I sat back, my mind whirring. If I the Council of Six books all corresponded to actual historical events from that universe, did that mean all of the series were other dimensions? If so, how was this human-Jyra wannabe abl
e to record it all down? She had to be a Stranger.
I needed to talk to her. I knew that much. But how was I supposed to find her when all I had was a meticulously organized fan site with a message board that was mediocre at best?
Well, I guessed the best way to be noticed was making a splash, right?
Quickly, I created an account, chose a user name and got started. Let’s see what a subject heading of ‘Desperately Needing to Cross Dimensional Borders’ by username ‘ActuallyaStranger’ would pull up.

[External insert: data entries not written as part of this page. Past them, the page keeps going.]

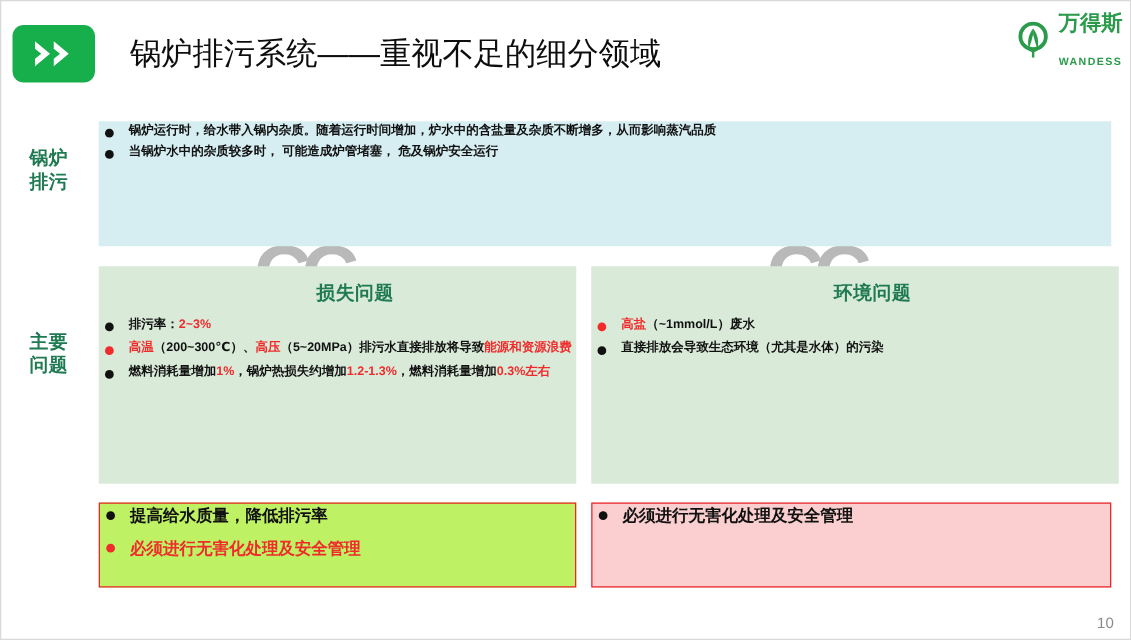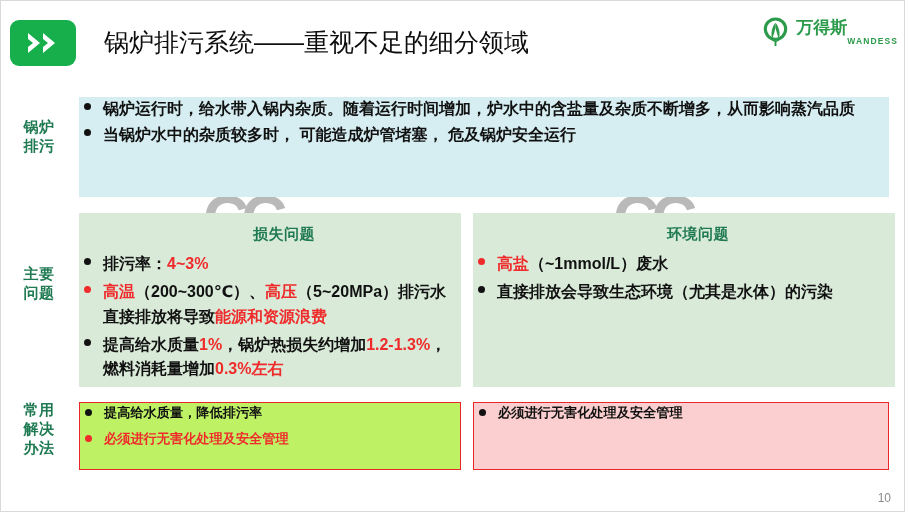--- a/index.html
+++ b/index.html
@@ -23,21 +23,21 @@
   }
   .chev-badge svg{display:block;}
   .slide-title{
     position:absolute;left:103px;top:25px;
     font-size:25px;font-weight:normal;color:#0d0d0d;
     letter-spacing:0px;white-space:nowrap;
   }
 
   .logo{position:absolute;right:8px;top:9px;height:44px;display:flex;align-items:center;gap:5px;}
   .logo-mark{width:31px;height:31px;flex:0 0 auto;}
-  .logo-txt{display:flex;flex-direction:row;line-height:1;justify-content:space-between;}
+  .logo-txt{display:flex;flex-direction:column;line-height:1;justify-content:space-between;}
   .logo-cn{font-size:17px;font-weight:bold;color:#2b9b4b;letter-spacing:0px;}
   .logo-en{font-size:8.5px;font-weight:bold;color:#2b9b4b;letter-spacing:1.1px;margin-top:18px;}
 
   
   .wm{
     position:absolute;font-size:64px;font-weight:bold;color:#b9b9b9;
     letter-spacing:-8px;line-height:1;user-select:none;
   }
   .wm1{left:202px;top:186px;}
   .wm2{left:612px;top:186px;}
@@ -80,21 +80,21 @@
   .box-title{
     text-align:center;font-size:15px;font-weight:bold;color:#1f7a52;
     margin:12px 0 8px 0;letter-spacing:0.5px;padding-left:28px;
   }
 
   
   ul.bl{list-style:none;margin:0;padding:0;}
   ul.bl li{
     position:relative;
     padding-left:24px;
-    font-size:16px;color:#111;font-weight:bold;
+    font-size:10px;color:#111;font-weight:bold;
     line-height:1.52;
     margin-bottom:2px;
   }
   ul.bl li .dot{
     position:absolute;left:5px;top:6px;
     width:7px;height:7px;border-radius:50%;background:#111;
   }
   ul.bl li .dot.red{background:#ef2b2b;}
   .red{color:#ef2b2b;}
 
@@ -138,35 +138,34 @@
         <div class="logo-en">WANDESS</div>
       </div>
     </div>
   </div>
 
   <div class="wm wm1">CC</div>
   <div class="wm wm2">CC</div>
 
   <div class="rlabel r1">锅炉<br>排污</div>
   <div class="rlabel r2">主要<br>问题</div>
-  <div class="rlabel r3">常用<br>解决<br>办法</div>
 
   <div class="box box-top">
     <ul class="bl pad-top">
         <li><span class="dot"></span><span>锅炉运行时，给水带入锅内杂质。随着运行时间增加，炉水中的含盐量及杂质不断增多，从而影响蒸汽品质</span></li>
         <li><span class="dot"></span><span>当锅炉水中的杂质较多时， 可能造成炉管堵塞， 危及锅炉安全运行</span></li>
       </ul>
   </div>
 
   <div class="box box-mid-l">
     <div class="box-title">损失问题</div>
     <ul class="bl loose pad-mid">
-        <li><span class="dot"></span><span>排污率：</span><span class="red">4~3%</span></li>
+        <li><span class="dot"></span><span>排污率：</span><span class="red">2~3%</span></li>
         <li><span class="dot red"></span><span class="red">高温</span><span>（200~300℃）、</span><span class="red">高压</span><span>（5~20MPa）排污水直接排放将导致</span><span class="red">能源和资源浪费</span></li>
-        <li><span class="dot"></span><span>提高给水质量</span><span class="red">1%</span><span>，锅炉热损失约增加</span><span class="red">1.2-1.3%</span><span>，燃料消耗量增加</span><span class="red">0.3%左右</span></li>
+        <li><span class="dot"></span><span>燃料消耗量增加</span><span class="red">1%</span><span>，锅炉热损失约增加</span><span class="red">1.2-1.3%</span><span>，燃料消耗量增加</span><span class="red">0.3%左右</span></li>
       </ul>
   </div>
 
   <div class="box box-mid-r">
     <div class="box-title">环境问题</div>
     <ul class="bl loose pad-mid">
         <li><span class="dot red"></span><span class="red">高盐</span><span>（~1mmol/L）废水</span></li>
         <li><span class="dot"></span><span>直接排放会导致生态环境（尤其是水体）的污染</span></li>
       </ul>
   </div>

As it turned out, nothing.
I stared at the little inbox icon, and stared, and stared. I spent at least an hour waiting for it to alight that someone was responding to my call in the dark.
Eventually, I grew frustrated and got up in a huff. Stomping to the kitchen, I threw the door open to see it was indeed stuffed to the brim with both groceries and already cooked meals. The clear generosity made me soften a little. Yes, things were stressful and I wasn’t sure how I was going to get myself out of this mess, but at least there were some bright points of hope in the universe.
I rooted around until I found something that I was pretty sure was enchiladas, and I happily pulled them out. Time to gain back some of the shape that I had lost in the hospital.
*
I could feel my body being pulled towards consciousness, but I didn’t want to listen. Sleep was so blissful. In my uninterrupted dreams, there were no dead friends, no lost dimensions, no mutated virus.
But I knew that every second I spent flat on my back was another second I wasn’t finding Jyra, so I groaned and rolled out of bed.
At least the floor wasn’t cold as my bare feet set down. Yawning, I stumbled to the bathroom for my morning pee, then beelined straight for my computer.
I pulled up the forum first thing. My history brought me right to my post, and of course there wasn’t a single comment.
“Dammit!” I slammed my fists on the table before heaving out an aggressive sigh. But before I could navigate away from the page, I saw a tiny little red check next to my inbox icon.
My heart about stopped, and I held my breath as I clicked on it.